* _Requirement_: Retype the records below from their first line through the line containing "git clone https://github.com/ezyshu/linuxdo-scripts", and include nothing else.

Detected change data
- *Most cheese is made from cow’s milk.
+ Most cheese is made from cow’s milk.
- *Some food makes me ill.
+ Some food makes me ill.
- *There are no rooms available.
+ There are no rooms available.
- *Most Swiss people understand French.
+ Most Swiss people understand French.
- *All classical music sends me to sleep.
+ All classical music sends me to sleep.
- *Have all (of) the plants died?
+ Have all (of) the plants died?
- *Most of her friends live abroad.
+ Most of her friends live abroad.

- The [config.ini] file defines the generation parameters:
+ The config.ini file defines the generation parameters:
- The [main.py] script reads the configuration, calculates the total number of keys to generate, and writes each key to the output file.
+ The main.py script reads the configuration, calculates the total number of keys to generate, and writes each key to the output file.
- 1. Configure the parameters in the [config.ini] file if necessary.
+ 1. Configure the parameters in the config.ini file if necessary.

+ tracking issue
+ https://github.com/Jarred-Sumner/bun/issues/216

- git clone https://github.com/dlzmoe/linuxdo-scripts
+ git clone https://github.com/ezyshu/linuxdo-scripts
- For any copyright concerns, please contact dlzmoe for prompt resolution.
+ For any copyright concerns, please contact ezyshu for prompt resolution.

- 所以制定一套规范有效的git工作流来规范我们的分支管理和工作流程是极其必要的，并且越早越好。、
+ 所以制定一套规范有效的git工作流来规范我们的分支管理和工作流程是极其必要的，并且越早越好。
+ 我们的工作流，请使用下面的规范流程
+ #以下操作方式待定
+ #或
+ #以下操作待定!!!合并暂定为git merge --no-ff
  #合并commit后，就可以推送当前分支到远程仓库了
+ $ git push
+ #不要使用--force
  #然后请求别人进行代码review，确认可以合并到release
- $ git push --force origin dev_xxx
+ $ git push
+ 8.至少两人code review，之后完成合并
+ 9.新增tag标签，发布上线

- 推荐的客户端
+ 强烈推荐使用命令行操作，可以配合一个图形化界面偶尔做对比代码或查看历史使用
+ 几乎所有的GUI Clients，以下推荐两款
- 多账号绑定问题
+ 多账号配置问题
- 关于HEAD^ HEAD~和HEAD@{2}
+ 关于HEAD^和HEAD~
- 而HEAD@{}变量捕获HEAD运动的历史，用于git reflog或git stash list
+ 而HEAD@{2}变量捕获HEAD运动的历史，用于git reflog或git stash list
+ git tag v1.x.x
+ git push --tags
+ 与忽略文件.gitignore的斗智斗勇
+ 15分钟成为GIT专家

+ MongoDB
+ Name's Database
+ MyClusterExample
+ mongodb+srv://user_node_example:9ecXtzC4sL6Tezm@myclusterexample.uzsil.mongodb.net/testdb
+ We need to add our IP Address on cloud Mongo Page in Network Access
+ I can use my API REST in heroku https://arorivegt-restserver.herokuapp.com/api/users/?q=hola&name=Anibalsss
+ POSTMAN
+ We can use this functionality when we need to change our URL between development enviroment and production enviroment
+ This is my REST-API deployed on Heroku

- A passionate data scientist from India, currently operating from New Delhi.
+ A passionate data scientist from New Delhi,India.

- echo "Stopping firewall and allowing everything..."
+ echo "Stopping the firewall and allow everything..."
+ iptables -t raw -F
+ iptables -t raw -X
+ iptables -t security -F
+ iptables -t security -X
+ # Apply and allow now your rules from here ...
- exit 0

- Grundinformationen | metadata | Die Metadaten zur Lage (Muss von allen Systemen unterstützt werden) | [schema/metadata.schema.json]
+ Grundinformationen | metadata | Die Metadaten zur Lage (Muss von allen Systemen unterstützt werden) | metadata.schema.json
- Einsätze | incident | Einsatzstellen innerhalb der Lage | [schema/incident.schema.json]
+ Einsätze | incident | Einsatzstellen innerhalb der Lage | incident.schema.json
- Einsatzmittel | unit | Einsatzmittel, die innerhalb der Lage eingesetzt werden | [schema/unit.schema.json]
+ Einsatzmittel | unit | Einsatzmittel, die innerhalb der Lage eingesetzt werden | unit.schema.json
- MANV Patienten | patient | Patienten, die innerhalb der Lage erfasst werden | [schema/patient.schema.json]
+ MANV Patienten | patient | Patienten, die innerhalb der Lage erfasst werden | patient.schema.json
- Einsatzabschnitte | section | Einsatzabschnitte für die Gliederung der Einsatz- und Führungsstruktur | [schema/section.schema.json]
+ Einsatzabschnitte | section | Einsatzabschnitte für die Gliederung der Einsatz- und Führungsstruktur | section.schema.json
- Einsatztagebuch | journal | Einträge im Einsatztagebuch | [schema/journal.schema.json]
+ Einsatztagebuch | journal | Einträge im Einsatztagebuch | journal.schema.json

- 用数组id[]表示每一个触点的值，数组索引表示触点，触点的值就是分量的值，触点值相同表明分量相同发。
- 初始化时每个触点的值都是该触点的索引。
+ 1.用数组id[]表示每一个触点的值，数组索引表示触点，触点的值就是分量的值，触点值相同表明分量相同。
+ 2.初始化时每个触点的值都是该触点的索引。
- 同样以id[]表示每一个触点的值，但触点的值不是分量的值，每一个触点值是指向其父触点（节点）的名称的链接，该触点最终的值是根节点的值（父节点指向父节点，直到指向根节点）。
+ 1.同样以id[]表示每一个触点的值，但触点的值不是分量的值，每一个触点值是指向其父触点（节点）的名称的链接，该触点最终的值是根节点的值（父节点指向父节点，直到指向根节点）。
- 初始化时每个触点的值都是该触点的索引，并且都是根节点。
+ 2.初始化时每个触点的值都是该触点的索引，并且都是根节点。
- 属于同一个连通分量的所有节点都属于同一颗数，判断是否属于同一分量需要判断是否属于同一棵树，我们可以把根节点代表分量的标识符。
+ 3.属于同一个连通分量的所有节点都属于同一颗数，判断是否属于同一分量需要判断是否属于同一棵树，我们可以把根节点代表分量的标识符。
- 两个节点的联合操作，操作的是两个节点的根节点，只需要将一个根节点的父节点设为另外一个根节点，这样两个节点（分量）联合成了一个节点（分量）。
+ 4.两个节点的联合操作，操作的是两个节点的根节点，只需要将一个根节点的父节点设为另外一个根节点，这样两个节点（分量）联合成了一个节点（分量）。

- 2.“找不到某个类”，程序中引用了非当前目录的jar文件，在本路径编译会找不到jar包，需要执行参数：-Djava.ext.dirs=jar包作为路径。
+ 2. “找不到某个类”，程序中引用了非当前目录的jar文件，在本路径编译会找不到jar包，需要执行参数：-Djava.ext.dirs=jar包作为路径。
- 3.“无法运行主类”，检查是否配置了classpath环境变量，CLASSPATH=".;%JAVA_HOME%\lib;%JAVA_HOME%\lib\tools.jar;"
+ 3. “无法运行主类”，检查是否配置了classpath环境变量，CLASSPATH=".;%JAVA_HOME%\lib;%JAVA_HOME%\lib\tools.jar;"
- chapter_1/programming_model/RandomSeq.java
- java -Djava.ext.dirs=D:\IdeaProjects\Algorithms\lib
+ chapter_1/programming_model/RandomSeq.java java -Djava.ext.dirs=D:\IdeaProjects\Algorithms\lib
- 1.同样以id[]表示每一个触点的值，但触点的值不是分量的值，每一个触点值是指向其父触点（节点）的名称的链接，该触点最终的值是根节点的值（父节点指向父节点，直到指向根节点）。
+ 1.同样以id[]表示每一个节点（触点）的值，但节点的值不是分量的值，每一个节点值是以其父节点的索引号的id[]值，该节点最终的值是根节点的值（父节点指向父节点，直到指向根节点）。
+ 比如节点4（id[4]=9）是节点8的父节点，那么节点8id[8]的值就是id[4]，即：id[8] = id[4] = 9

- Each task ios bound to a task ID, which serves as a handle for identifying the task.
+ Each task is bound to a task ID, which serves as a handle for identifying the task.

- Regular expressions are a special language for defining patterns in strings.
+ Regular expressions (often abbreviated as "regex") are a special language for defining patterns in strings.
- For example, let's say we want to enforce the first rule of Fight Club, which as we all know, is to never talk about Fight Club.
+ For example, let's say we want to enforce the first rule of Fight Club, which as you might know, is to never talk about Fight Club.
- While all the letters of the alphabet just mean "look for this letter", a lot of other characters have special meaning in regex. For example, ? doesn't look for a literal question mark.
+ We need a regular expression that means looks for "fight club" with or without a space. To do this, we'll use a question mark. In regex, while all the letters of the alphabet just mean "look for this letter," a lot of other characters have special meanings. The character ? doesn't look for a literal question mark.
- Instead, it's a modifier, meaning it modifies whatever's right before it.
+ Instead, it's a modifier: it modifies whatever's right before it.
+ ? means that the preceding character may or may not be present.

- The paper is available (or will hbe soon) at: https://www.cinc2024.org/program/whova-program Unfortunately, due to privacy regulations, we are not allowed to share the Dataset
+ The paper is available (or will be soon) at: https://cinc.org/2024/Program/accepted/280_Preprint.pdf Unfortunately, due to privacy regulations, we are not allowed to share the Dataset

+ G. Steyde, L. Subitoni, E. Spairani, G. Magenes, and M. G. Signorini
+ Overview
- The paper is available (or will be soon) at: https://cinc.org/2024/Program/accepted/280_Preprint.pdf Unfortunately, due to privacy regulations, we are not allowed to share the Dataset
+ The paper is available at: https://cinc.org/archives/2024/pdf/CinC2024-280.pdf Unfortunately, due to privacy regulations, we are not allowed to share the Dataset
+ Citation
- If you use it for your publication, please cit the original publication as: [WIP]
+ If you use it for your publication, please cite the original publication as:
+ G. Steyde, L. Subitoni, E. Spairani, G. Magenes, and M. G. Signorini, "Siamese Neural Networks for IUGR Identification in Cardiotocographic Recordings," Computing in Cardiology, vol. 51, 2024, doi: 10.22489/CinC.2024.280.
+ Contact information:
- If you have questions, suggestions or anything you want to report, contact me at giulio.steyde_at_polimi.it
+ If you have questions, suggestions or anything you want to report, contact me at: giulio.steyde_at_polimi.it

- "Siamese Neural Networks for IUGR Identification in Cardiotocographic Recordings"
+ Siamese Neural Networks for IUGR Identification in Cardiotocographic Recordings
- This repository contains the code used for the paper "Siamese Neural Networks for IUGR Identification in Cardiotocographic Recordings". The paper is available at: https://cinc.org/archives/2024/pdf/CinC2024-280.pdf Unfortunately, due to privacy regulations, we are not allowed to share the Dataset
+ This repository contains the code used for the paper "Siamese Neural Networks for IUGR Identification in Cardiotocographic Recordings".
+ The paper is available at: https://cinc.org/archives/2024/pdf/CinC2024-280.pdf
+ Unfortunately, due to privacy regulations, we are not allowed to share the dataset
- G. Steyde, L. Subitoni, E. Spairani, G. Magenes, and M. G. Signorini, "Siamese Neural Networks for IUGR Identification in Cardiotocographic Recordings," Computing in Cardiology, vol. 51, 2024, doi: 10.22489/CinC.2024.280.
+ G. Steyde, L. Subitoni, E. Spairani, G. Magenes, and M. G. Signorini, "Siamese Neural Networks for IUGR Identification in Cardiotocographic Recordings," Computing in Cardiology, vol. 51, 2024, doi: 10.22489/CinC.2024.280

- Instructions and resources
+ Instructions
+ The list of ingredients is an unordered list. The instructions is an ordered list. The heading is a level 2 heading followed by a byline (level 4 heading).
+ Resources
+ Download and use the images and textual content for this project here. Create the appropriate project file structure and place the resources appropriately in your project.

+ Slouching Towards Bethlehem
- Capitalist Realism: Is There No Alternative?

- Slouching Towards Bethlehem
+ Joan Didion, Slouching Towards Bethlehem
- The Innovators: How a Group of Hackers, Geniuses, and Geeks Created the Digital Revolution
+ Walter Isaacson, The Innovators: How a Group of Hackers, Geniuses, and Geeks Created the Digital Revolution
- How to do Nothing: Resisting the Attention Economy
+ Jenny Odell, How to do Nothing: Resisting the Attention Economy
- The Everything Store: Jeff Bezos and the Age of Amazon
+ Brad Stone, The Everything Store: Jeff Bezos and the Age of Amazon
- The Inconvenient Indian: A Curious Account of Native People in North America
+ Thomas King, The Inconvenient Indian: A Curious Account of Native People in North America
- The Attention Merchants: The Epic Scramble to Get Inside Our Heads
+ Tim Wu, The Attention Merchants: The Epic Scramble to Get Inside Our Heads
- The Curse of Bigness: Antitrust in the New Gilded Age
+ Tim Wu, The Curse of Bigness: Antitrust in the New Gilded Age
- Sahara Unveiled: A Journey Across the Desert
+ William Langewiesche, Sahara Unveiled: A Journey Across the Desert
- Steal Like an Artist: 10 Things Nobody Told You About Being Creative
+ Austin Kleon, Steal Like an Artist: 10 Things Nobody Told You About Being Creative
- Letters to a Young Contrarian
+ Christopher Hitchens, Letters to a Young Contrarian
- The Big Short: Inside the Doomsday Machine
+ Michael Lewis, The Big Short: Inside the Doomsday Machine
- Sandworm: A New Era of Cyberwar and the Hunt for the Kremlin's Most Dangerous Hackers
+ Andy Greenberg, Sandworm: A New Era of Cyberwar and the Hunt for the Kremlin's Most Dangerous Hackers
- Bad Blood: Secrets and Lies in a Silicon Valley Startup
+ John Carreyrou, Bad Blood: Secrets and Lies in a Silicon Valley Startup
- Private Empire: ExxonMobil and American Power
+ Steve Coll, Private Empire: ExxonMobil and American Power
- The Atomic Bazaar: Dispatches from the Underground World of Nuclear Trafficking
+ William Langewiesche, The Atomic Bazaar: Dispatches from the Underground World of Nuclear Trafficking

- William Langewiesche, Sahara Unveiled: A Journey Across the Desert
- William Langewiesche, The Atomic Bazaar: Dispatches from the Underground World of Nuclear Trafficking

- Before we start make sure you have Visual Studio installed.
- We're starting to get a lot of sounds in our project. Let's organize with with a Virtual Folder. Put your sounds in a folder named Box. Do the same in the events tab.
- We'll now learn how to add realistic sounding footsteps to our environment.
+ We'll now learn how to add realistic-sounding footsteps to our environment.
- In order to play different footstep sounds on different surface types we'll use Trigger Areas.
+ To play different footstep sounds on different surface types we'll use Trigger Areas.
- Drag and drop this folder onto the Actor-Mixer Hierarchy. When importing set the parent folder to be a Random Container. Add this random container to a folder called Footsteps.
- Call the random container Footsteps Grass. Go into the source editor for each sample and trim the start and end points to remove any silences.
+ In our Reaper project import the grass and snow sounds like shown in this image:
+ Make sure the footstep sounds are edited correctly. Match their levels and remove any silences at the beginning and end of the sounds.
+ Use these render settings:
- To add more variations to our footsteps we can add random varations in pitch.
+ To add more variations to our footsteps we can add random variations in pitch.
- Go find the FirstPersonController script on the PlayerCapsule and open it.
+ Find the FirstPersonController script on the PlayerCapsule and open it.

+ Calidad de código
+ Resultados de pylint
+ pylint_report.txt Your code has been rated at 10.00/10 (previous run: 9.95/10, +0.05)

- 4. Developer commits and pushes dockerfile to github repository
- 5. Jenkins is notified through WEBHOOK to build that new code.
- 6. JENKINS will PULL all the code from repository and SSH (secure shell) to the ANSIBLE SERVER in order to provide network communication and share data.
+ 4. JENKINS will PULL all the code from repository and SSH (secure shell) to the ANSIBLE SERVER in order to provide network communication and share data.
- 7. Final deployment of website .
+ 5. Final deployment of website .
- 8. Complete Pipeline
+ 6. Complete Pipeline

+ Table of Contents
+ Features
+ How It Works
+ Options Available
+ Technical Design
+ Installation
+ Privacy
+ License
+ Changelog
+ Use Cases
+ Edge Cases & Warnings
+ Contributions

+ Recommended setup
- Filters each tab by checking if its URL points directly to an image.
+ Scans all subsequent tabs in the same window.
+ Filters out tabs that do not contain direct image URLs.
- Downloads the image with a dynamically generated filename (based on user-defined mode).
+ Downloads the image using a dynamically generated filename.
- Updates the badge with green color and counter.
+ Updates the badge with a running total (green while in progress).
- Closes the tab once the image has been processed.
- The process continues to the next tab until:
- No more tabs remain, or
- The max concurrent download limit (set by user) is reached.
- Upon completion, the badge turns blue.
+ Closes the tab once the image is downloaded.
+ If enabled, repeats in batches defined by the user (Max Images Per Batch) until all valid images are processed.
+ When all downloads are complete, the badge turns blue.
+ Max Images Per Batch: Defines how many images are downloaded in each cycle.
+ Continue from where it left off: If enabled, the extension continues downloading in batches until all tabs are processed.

* _Solution to this task_:
- *Most cheese is made from cow’s milk.
+ Most cheese is made from cow’s milk.
- *Some food makes me ill.
+ Some food makes me ill.
- *There are no rooms available.
+ There are no rooms available.
- *Most Swiss people understand French.
+ Most Swiss people understand French.
- *All classical music sends me to sleep.
+ All classical music sends me to sleep.
- *Have all (of) the plants died?
+ Have all (of) the plants died?
- *Most of her friends live abroad.
+ Most of her friends live abroad.

- The [config.ini] file defines the generation parameters:
+ The config.ini file defines the generation parameters:
- The [main.py] script reads the configuration, calculates the total number of keys to generate, and writes each key to the output file.
+ The main.py script reads the configuration, calculates the total number of keys to generate, and writes each key to the output file.
- 1. Configure the parameters in the [config.ini] file if necessary.
+ 1. Configure the parameters in the config.ini file if necessary.

+ tracking issue
+ https://github.com/Jarred-Sumner/bun/issues/216

- git clone https://github.com/dlzmoe/linuxdo-scripts
+ git clone https://github.com/ezyshu/linuxdo-scripts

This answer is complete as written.